Ada hasil yang terus menyisakan ingin. Ada ingin yang tak kunjung membuahkan hasil. Rasa-rasanya, kehidupan tak pernah lepas dari dua rumus itu. Hasrat manusiawi menuangkan kemudahan dan rintangan yang memadukan keduanya pada siklus ketidakpuasan.
***
Pangkal kepala Tatik selalu terasa berat ketika Laras menagih permintaan yang sejak kemarin diulang-ulang entah sudah berapa kali. Pikirannya seakan digerogoti jamur di musim penghujan. Rapuh. Hanya kebuntuan yang senantiasa menggerayangi alunan nalarnya. Anak semata-wayangnya itu tak henti-hentinya minta dibelikan seorang ayah. Sungguh permintaan yang membuat Tatik bagai menyaksikan belatung tiap kali dihadapkan sepiring nasi beserta lauk pauknya.

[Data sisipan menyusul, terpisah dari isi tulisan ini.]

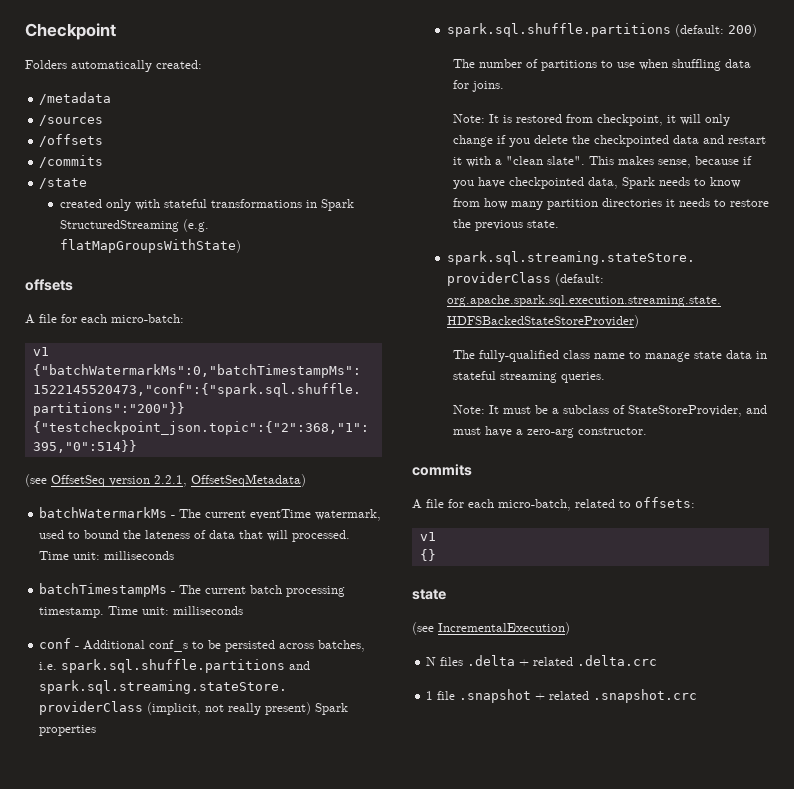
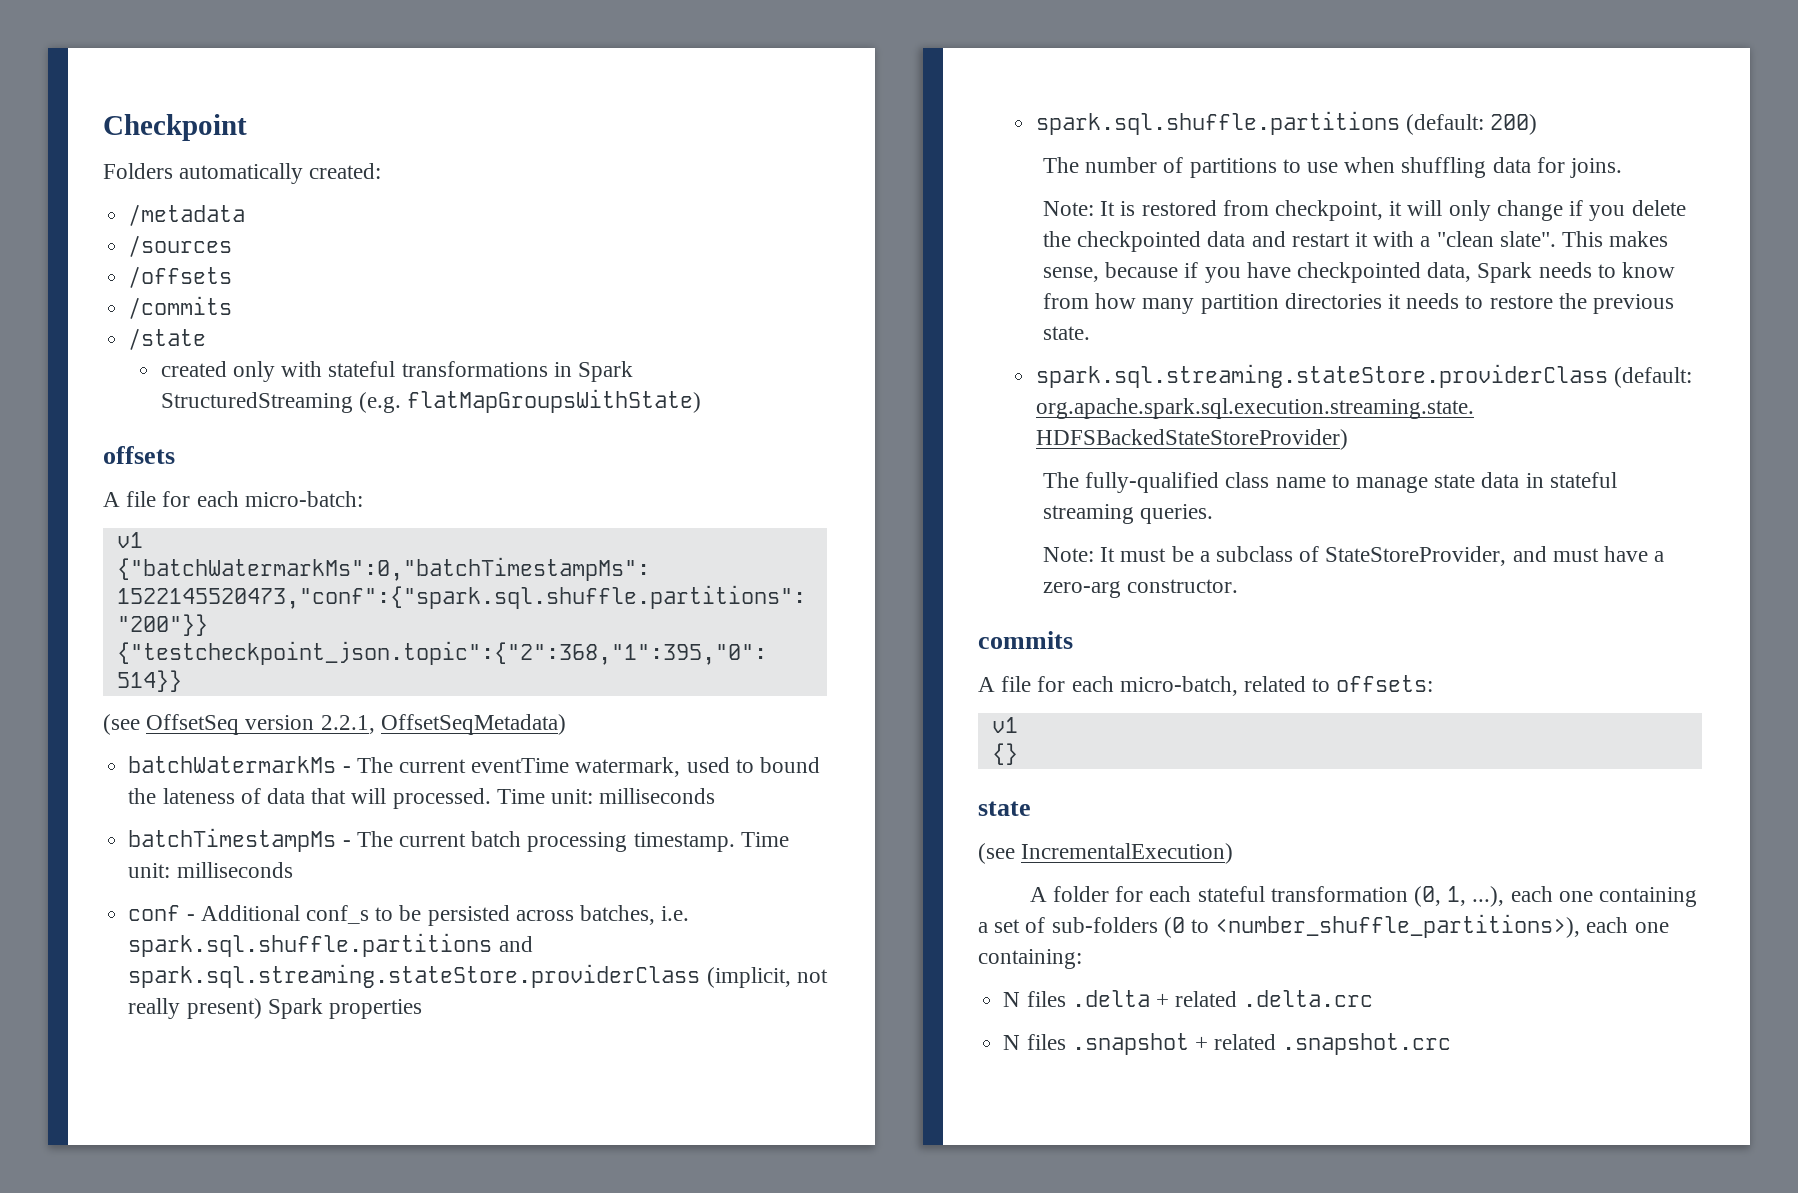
+ A folder for each stateful transformation (0, 1, ...), each one containing a set of sub-folders (0 to <number_shuffle_partitions>), each one containing:
- 1 file .snapshot + related .snapshot.crc
+ N files .snapshot + related .snapshot.crc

Sejak lahir hingga sekarang usia Laras memasuki lima tahun, ia selalu mampu menuruti segala permintaan buah hatinya. Hidup seorang diri dalam keseharian tak membuatnya kekurangan. Rumah megah dan halaman luas, sudah lebih dari cukup untuk Tatik dan anaknya bermukim. Dengan pekerjaan yang tak terlalu menyibukkan, wanita berkulit kuning langsat dengan rambut sebahu itu mampu mengurus Laras seorang diri, tanpa menyewa pembantu. Tumbuhlah Laras sebagai bocah manja. Jajanan, mainan, dan segala fasilitas yang diminta Laras selalu terpenuhi.
Itu dulu. Ketika jamur-jamur musim penghujan belum merongrong isi kepalanya. Saat rumus menyelami papan catur kehidupan masih digenggamnya. Rumus yang awalnya ia kira tak bakal memerlukan pembaharuan. Rumus yang seolah menjelma jimat atas segala prahara. Namun, rupanya tabungan dan gelimang harta yang dimilikinya seakan tak bernilai, tak berguna untuk mememenuhi permintaan Laras kali ini. Rumus itu semu pula rupanya.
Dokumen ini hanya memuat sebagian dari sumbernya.